Julia Greer, an assistant professor of Materials Science at Caltech, who was not involved with developing the material, says, “it has potential to overcome the limitations the metallic glasses always had.”
The work is outlined in a study published this week in the journal Nature Materials. Marios Demetriou, a professor at Caltech and lead author of the paper, says the work involved finding a particularly strong version of the simplest form of glass, called marginal glass, and then turning it into the even stronger form known as bulk glass.

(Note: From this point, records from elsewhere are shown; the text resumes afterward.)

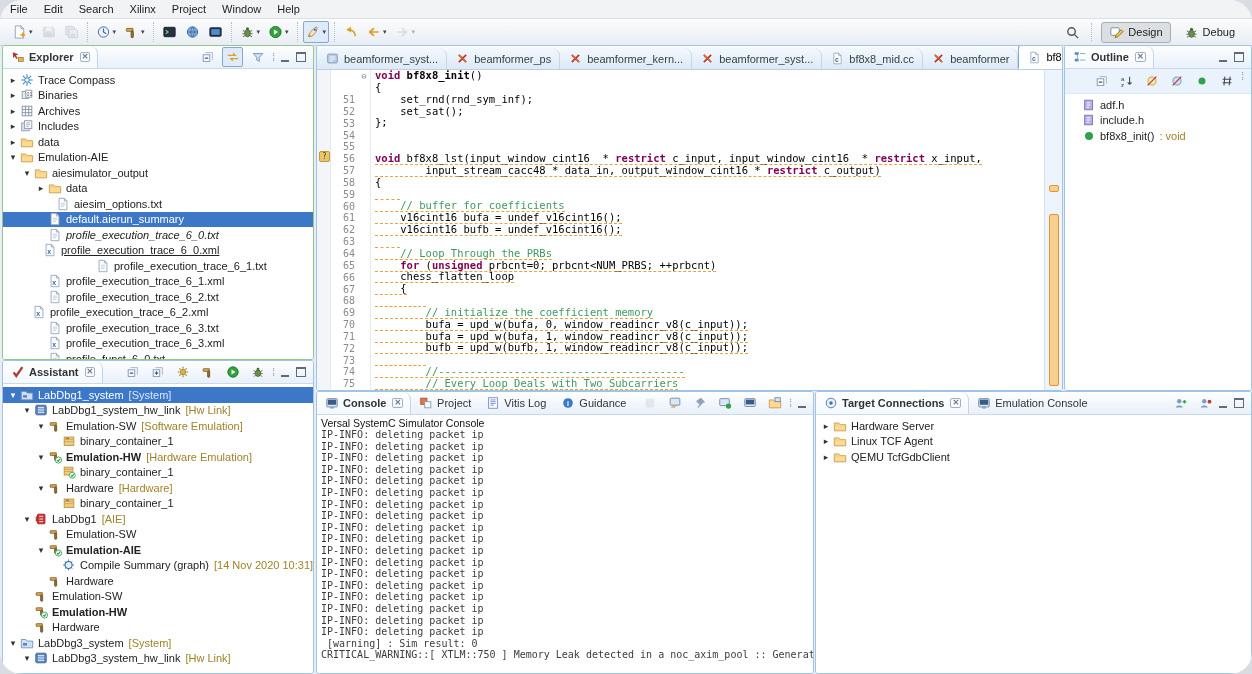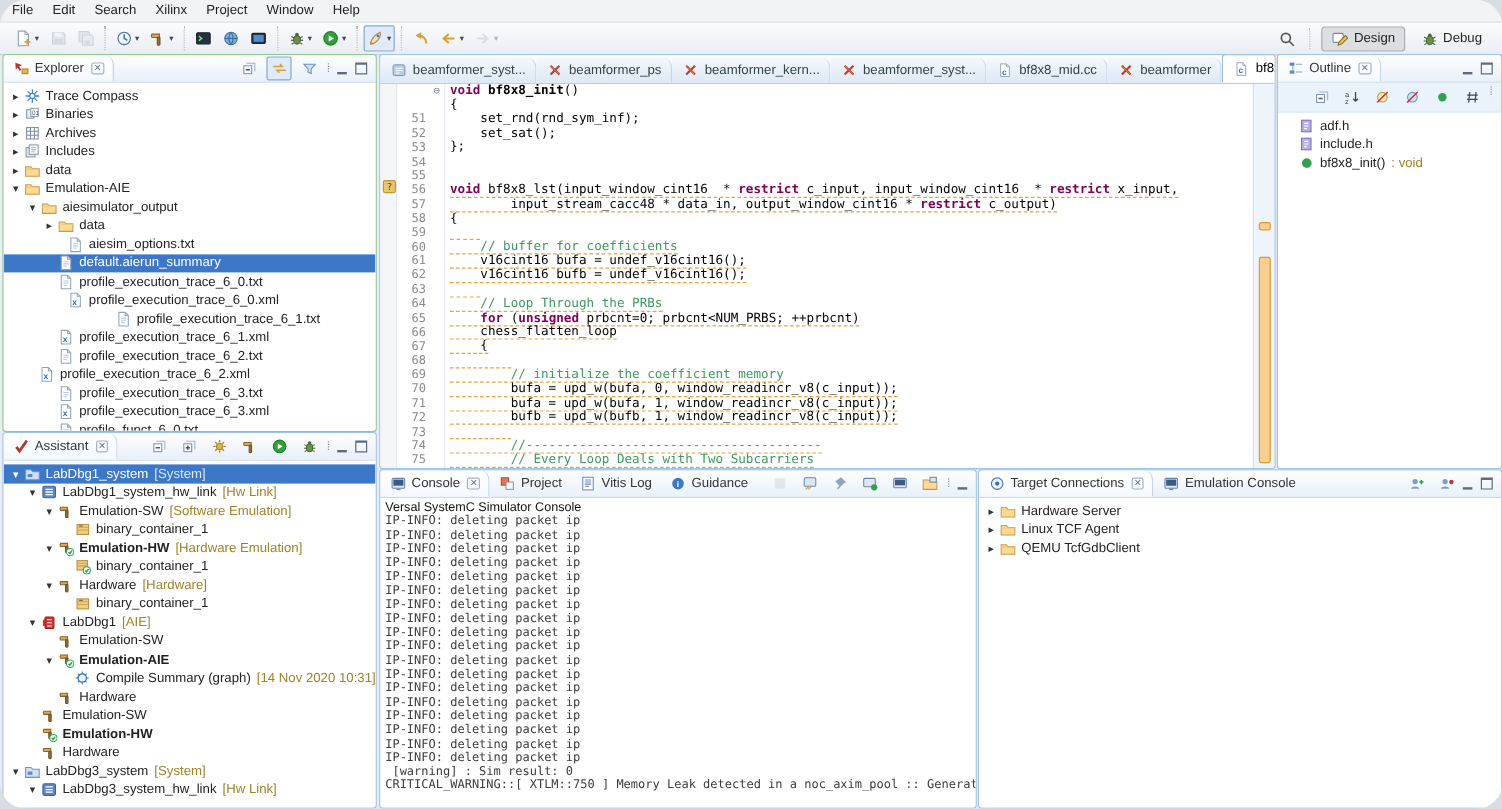"Explorer" .vtab.active { font-weight: normal -> bold }
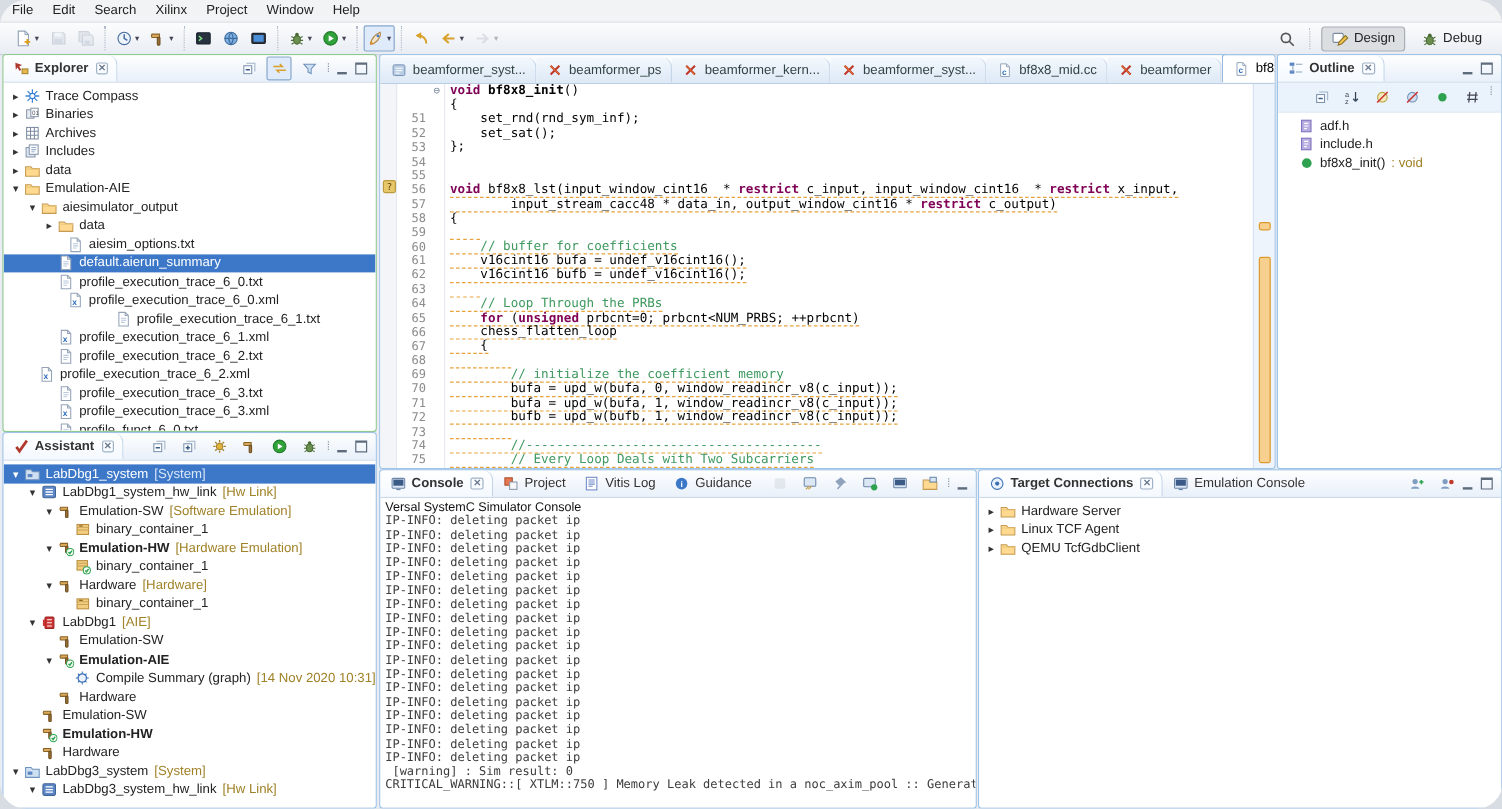"profile_execution_trace_6_0.txt" div.trow { font-style: none -> italic }
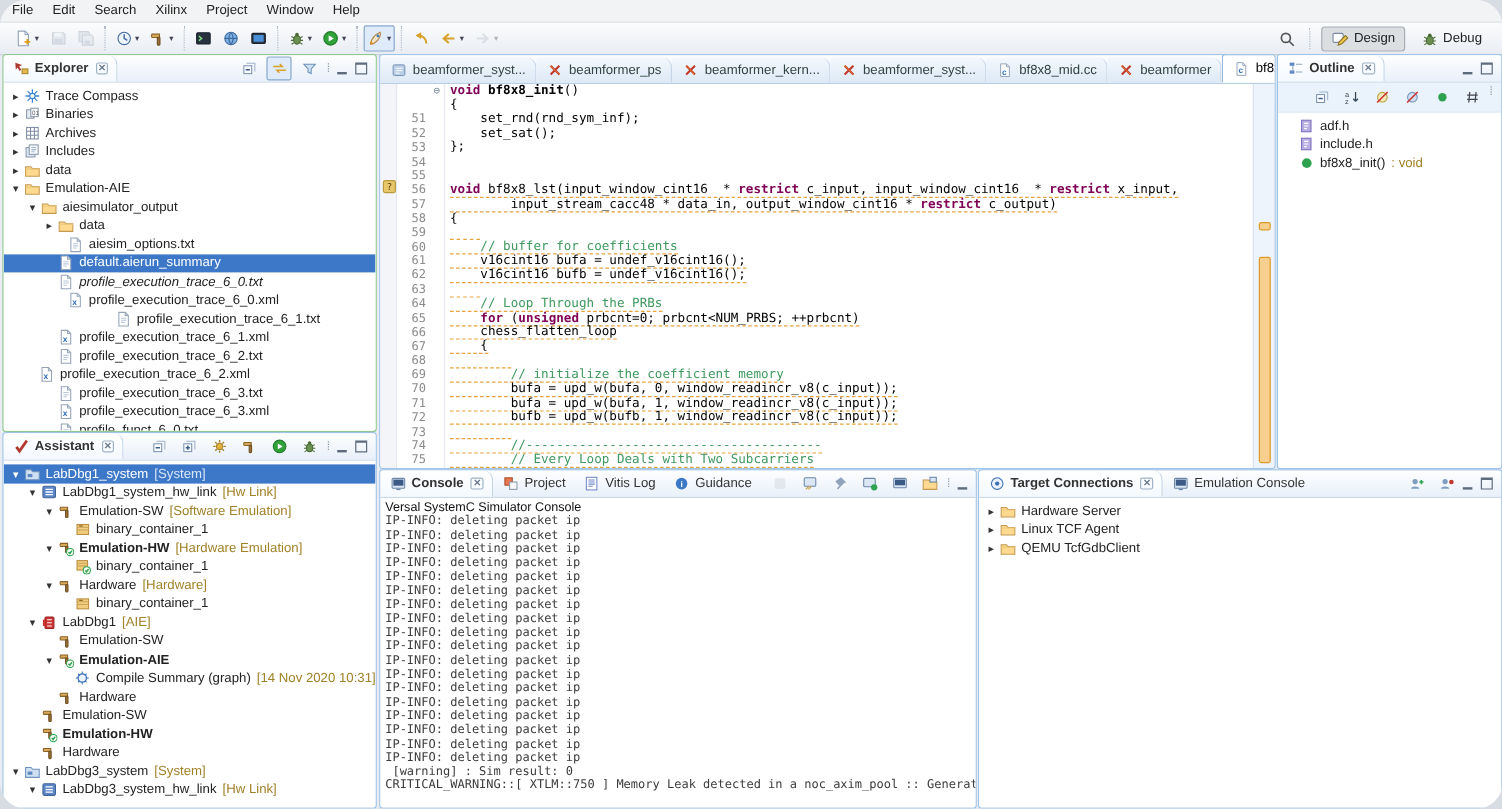"profile_execution_trace_6_0.xml" div.trow { padding-left: 40px -> 27px; text-decoration: none -> underline }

“What we did here is find a very, very tough marginal glass made of palladium with small fractions of metalloids like phosphorus, silicon, and germanium, which yielded one-millimeter-thick samples. And we just said, let’s add very little of something that will make it bulk without making it brittle,” says Demetriou. By adding 3.5 percent silver to this marginal glass, Demetriou was able to increase the thickness to six millimeters while maintaining its toughness.
“The Achilles’ heel of these metallic glasses is that when you pull them in tension or try to deform them somehow, they fail catastrophically,” says Greer. This occurs through the formation of what’s termed “shear bands,” small defects which coalesce into vein-like patterns that rapidly evolve as cracks, causing the glass to break under extremely small strains. However, according to the researchers, the palladium glass generates so many of these bands that they form a blocking pattern that prevents cracks from propagating without impairing the material’s overall properties.